Exercise details: Your answer should hold each line of the material that contains the word "spawn".

Input:
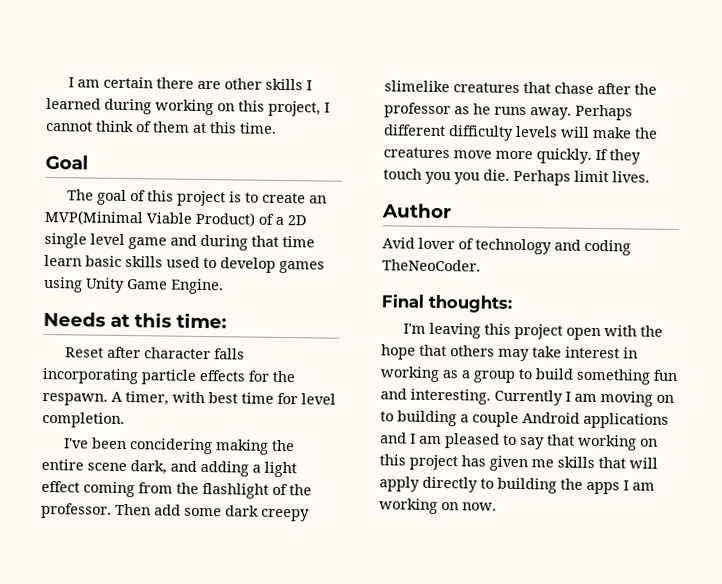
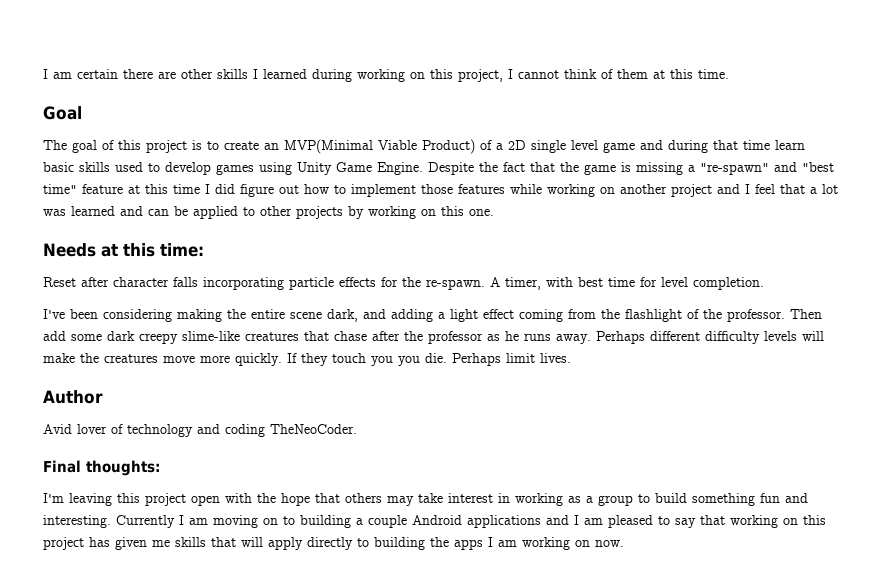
(224, 286) none -> [428,162,834,175] [43,184,838,197] [43,206,494,219] Despite the fact that the game is missing a "re-spawn" and "best time" feature at this time I did figure out how to implement those features while working on another project and I feel that a lot was learned and can be applied to other projects by working on this one.
[42,392,108,406] respawn. -> [426,279,485,290] re-spawn.
[129,438,214,455] concidering -> [103,309,172,322] considering
[384,80,450,93] slimelike -> [182,331,240,341] slime-like

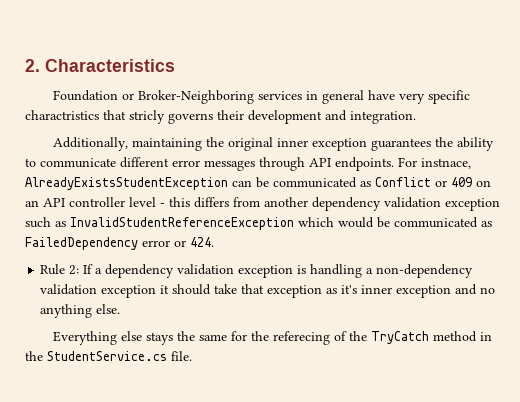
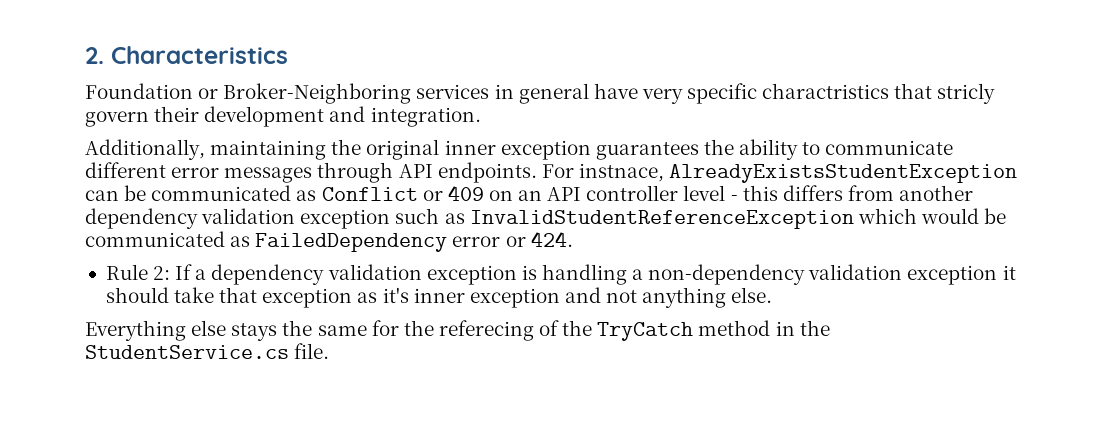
[168,113,213,124] governs -> [85,111,149,127] govern
[480,287,496,294] no -> [606,290,638,303] not

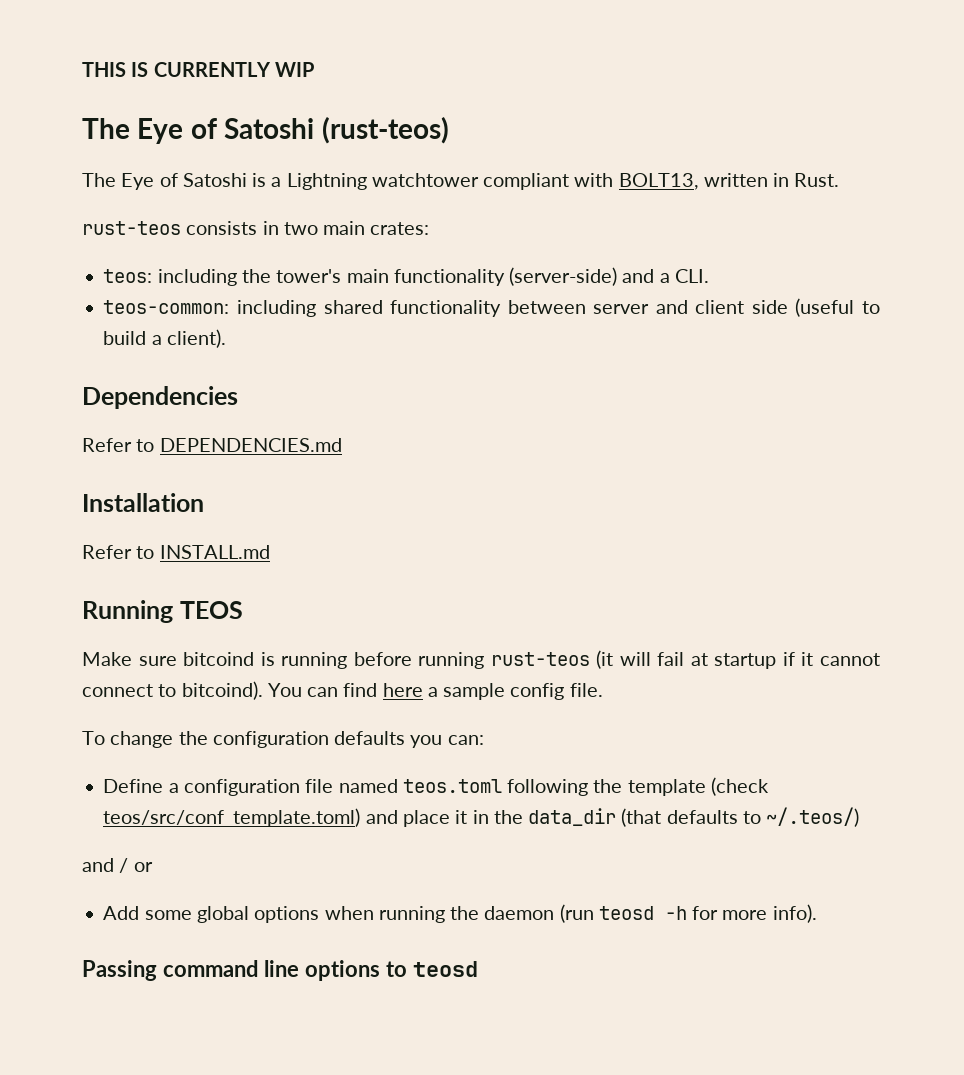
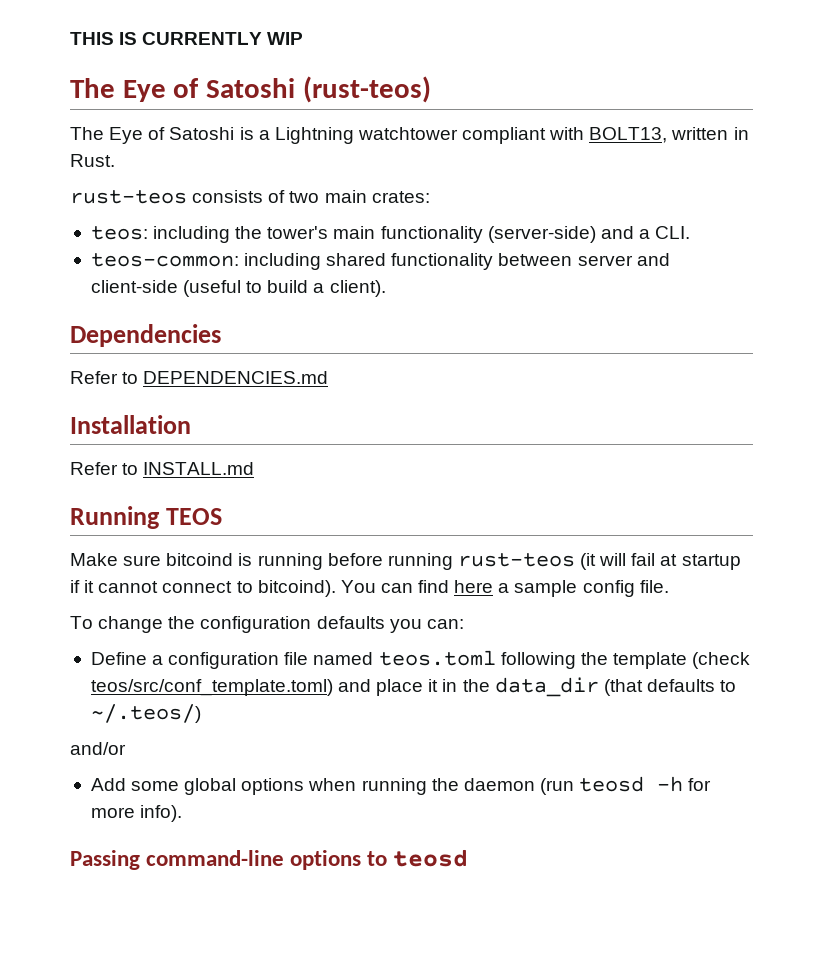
[262,221,279,235] in -> [268,190,286,203] of
[695,300,788,314] client side -> [90,280,178,293] client-side
[82,858,153,873] and / or -> [70,742,126,755] and/or
[162,960,299,977] command line -> [146,850,285,866] command-line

The answer:
(224, 286) none -> [428,162,834,175] [43,184,838,197] [43,206,494,219] Despite the fact that the game is missing a "re-spawn" and "best time" feature at this time I did figure out how to implement those features while working on another project and I feel that a lot was learned and can be applied to other projects by working on this one.
[42,392,108,406] respawn. -> [426,279,485,290] re-spawn.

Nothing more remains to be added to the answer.